Both the line with "[579,651,716,669] sched\_yield. ->" and the line with "[76,797,208,815] sched\_yield ->" in the records below must appear in the output, along with every line between them, exactly and with nothing added.

--- SUPPLIED MATERIAL Enclosed Below ---

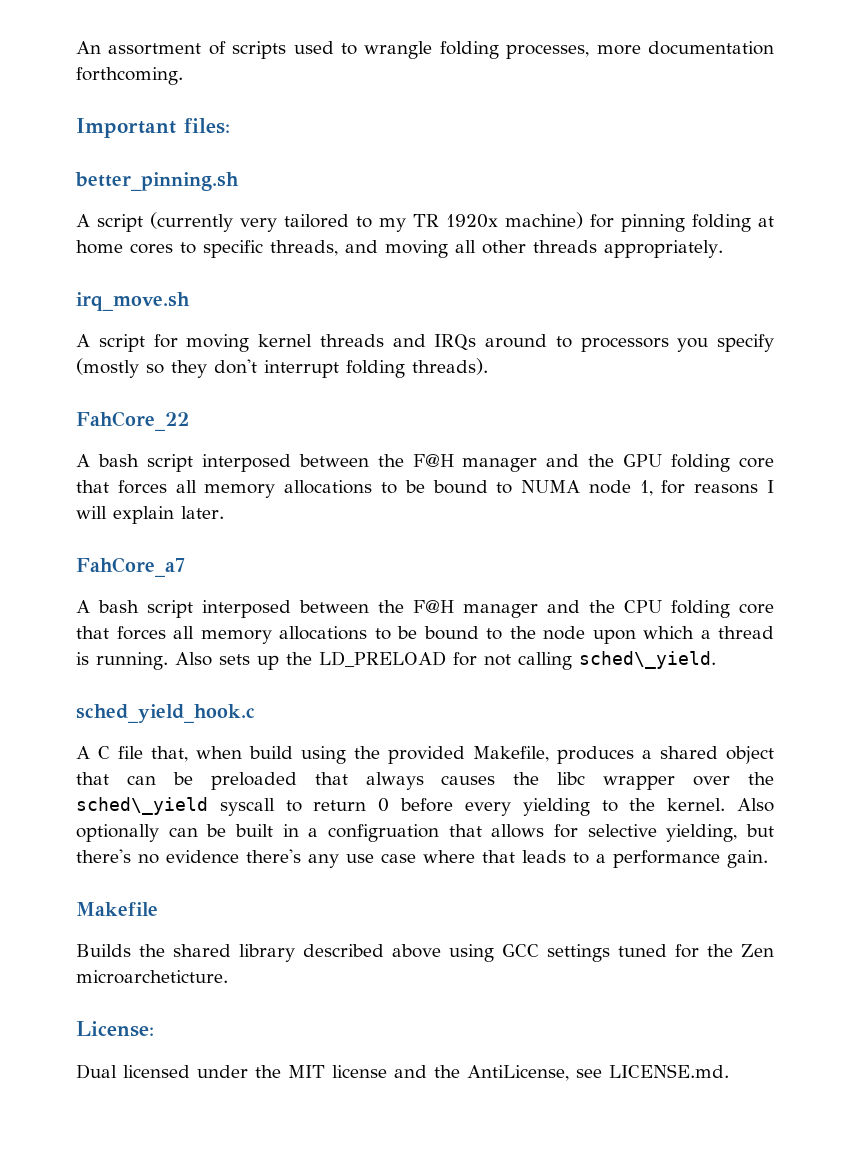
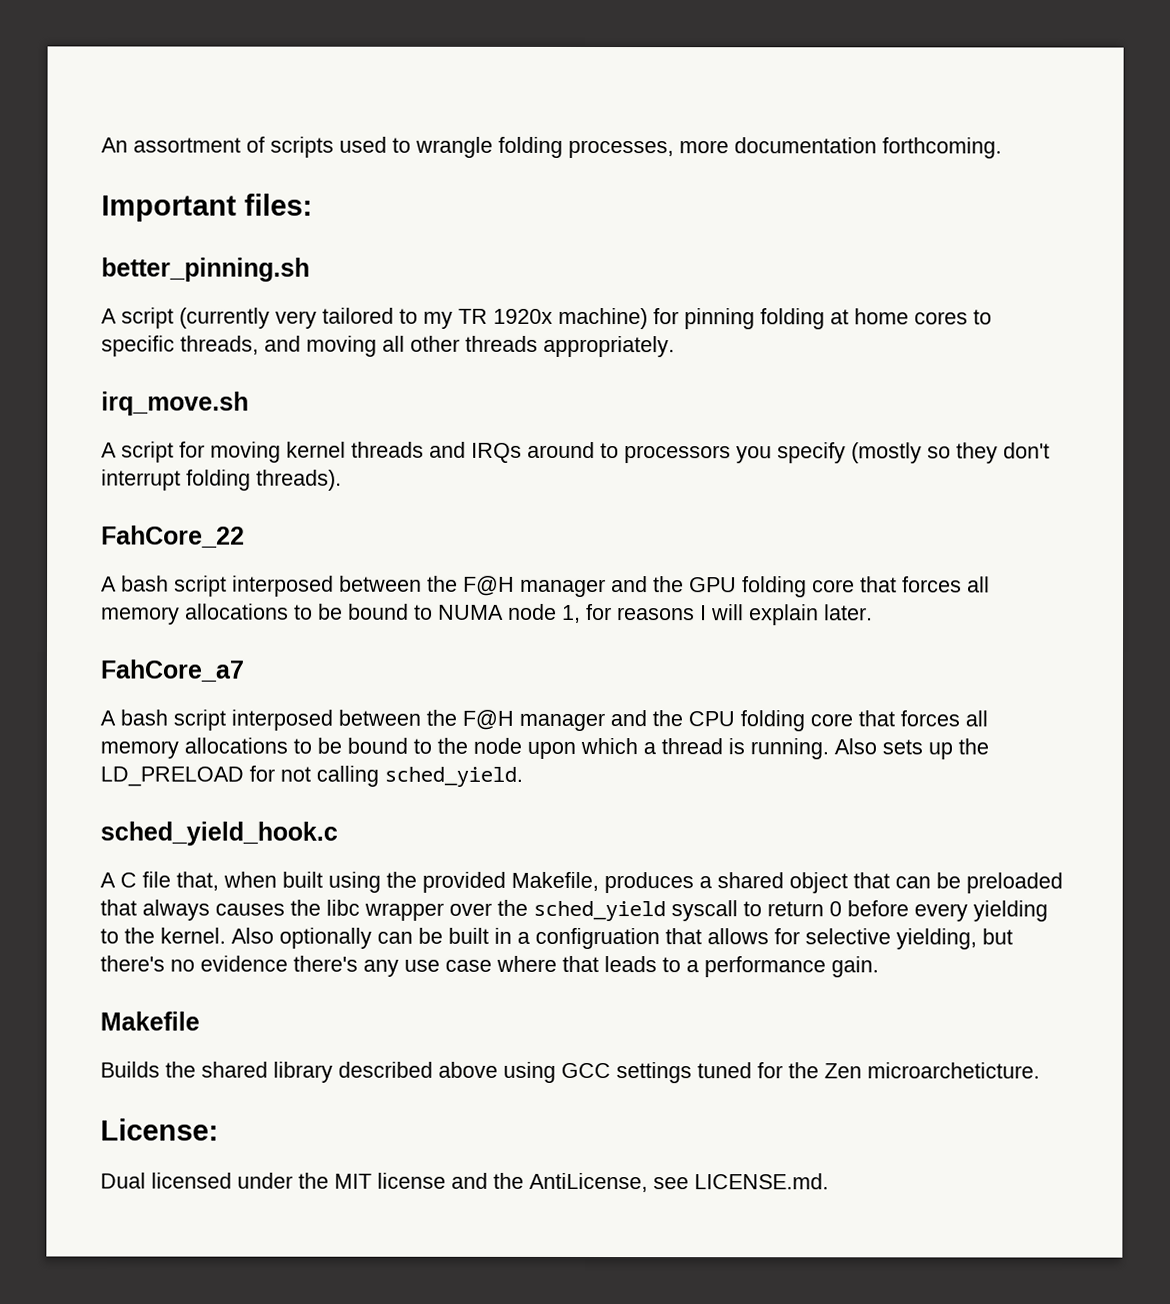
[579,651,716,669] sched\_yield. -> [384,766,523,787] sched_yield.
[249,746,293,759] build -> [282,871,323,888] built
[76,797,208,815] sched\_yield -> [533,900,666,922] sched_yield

--- End of Enclosed SUPPLIED MATERIAL ---
--- SUPPLIED MATERIAL Enclosed Below ---

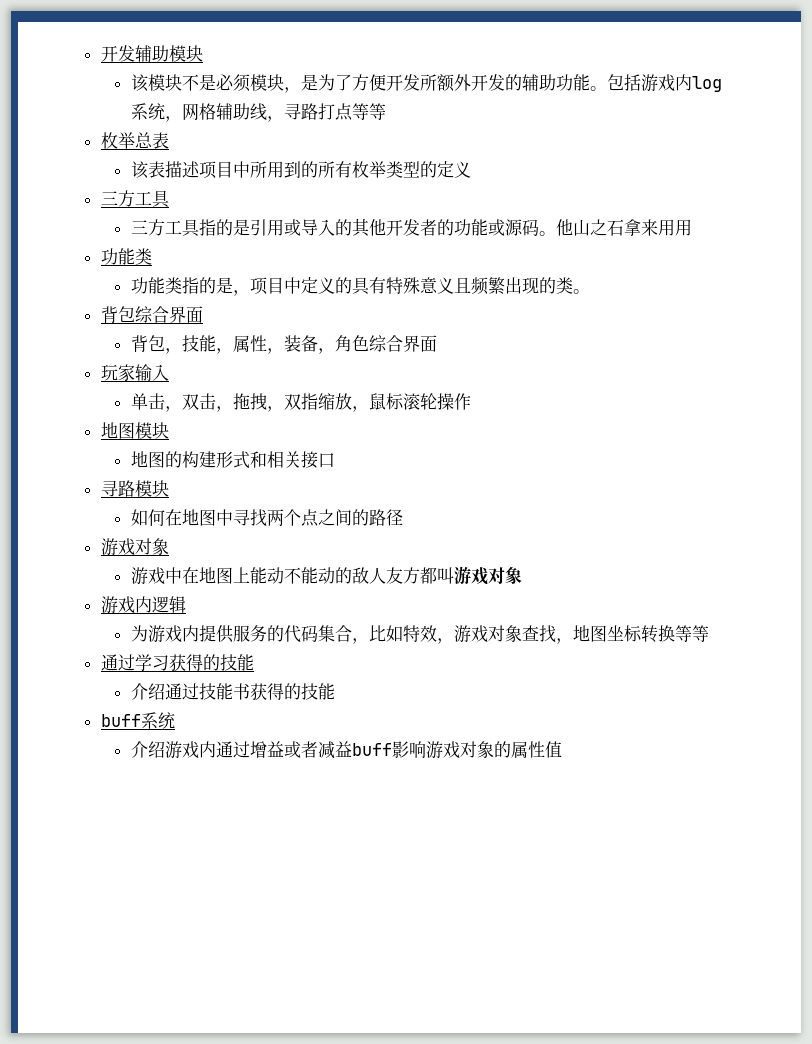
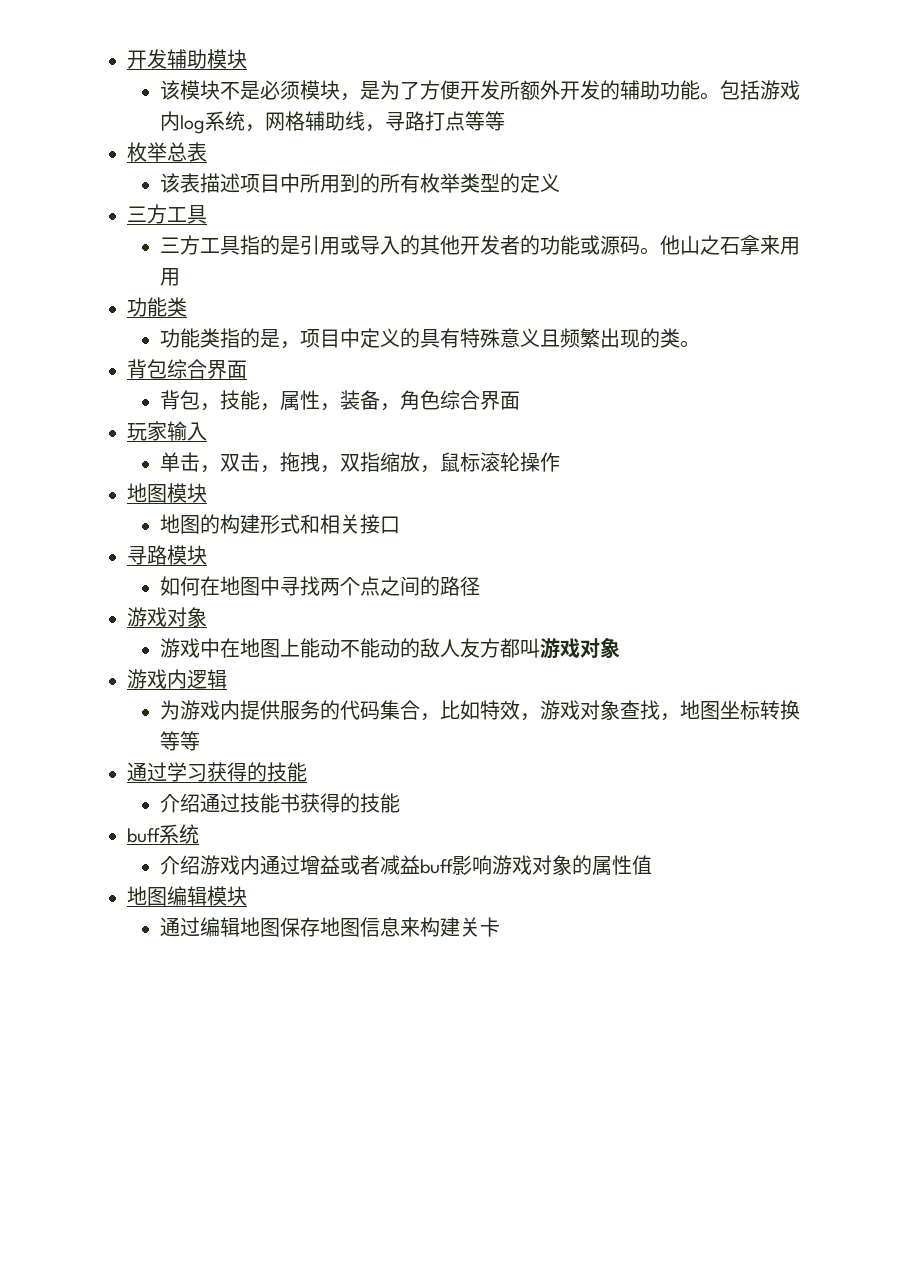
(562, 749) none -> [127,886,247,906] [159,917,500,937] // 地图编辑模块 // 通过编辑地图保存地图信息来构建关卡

--- End of Enclosed SUPPLIED MATERIAL ---
--- SUPPLIED MATERIAL Enclosed Below ---

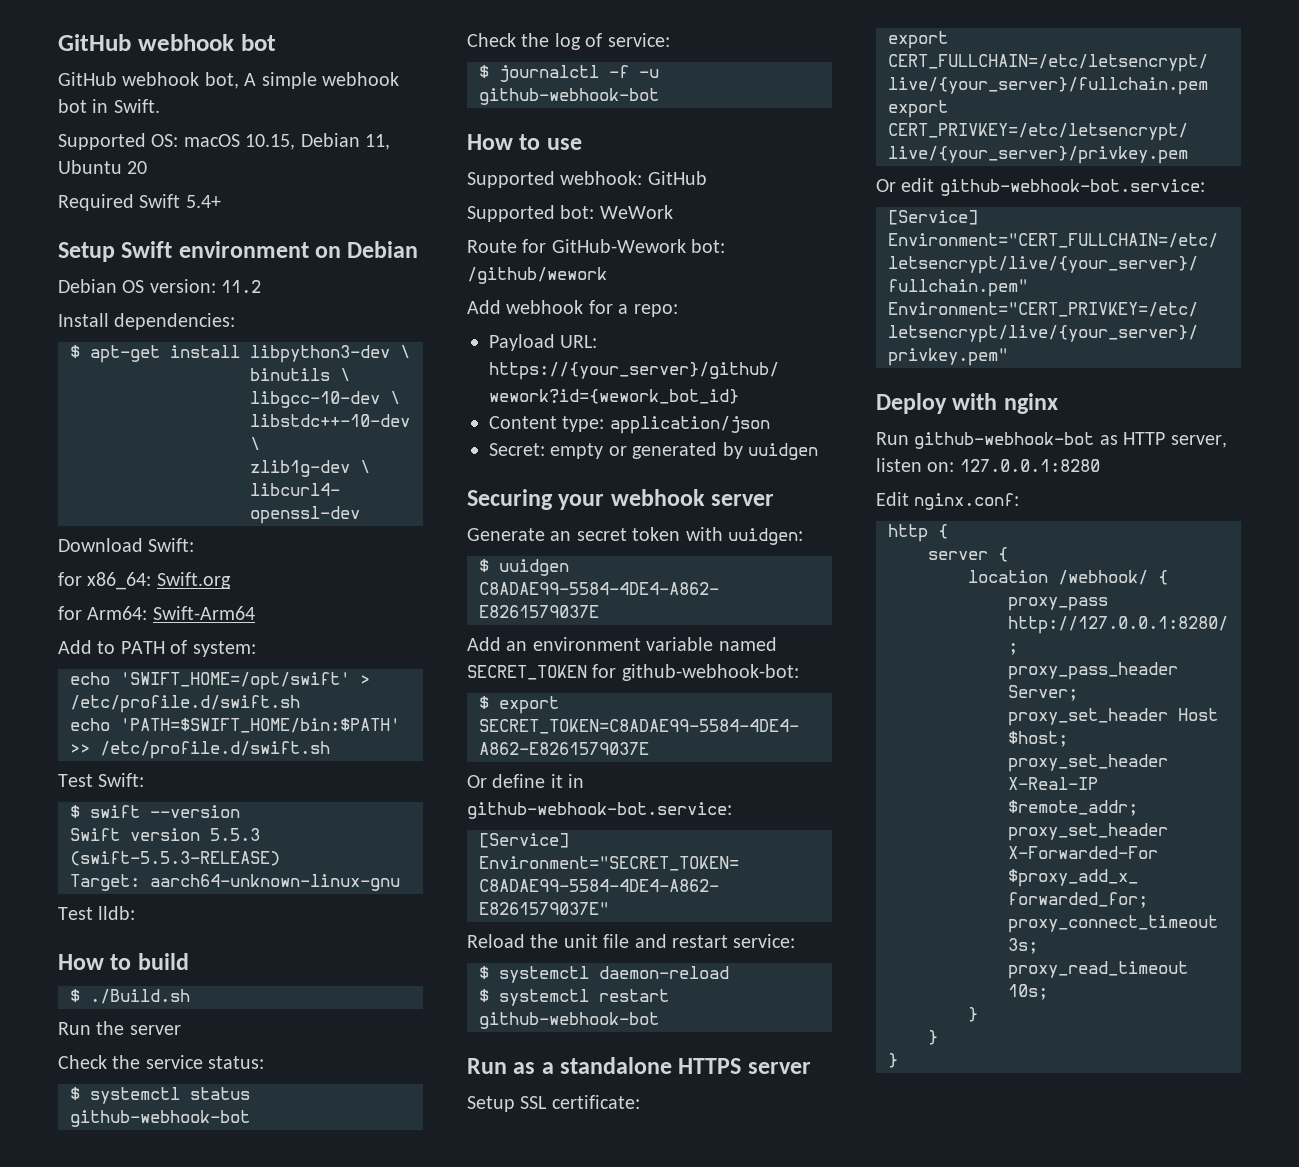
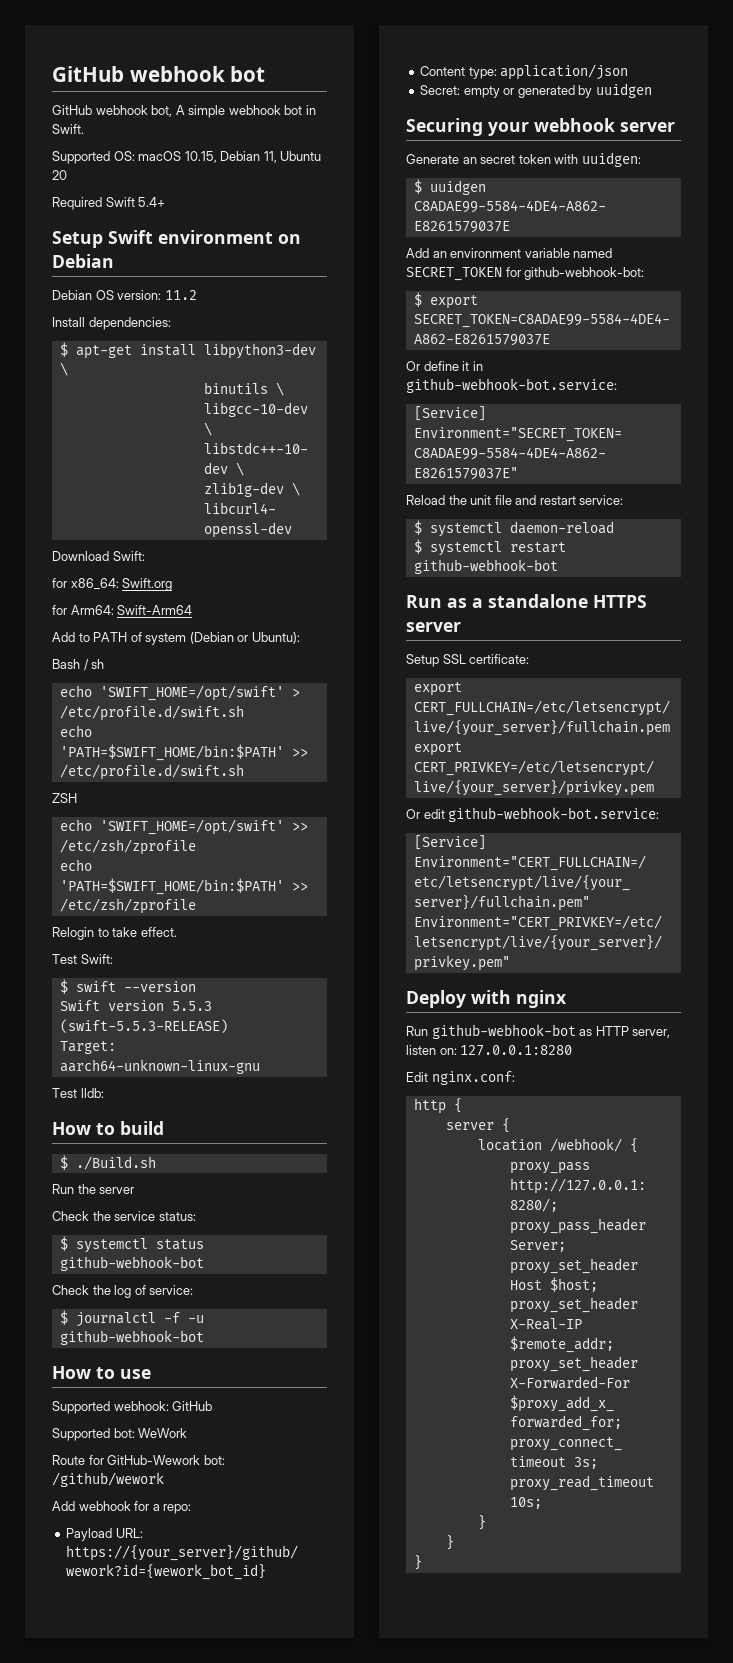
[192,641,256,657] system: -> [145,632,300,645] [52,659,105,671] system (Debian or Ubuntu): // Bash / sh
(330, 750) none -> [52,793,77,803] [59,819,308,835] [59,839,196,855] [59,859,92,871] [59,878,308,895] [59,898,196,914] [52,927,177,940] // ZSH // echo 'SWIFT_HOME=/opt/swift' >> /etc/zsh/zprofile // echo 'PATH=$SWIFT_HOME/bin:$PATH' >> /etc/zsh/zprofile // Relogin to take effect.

--- End of Enclosed SUPPLIED MATERIAL ---

_ANSWER BOX_.
[579,651,716,669] sched\_yield. -> [384,766,523,787] sched_yield.
[249,746,293,759] build -> [282,871,323,888] built
[76,797,208,815] sched\_yield -> [533,900,666,922] sched_yield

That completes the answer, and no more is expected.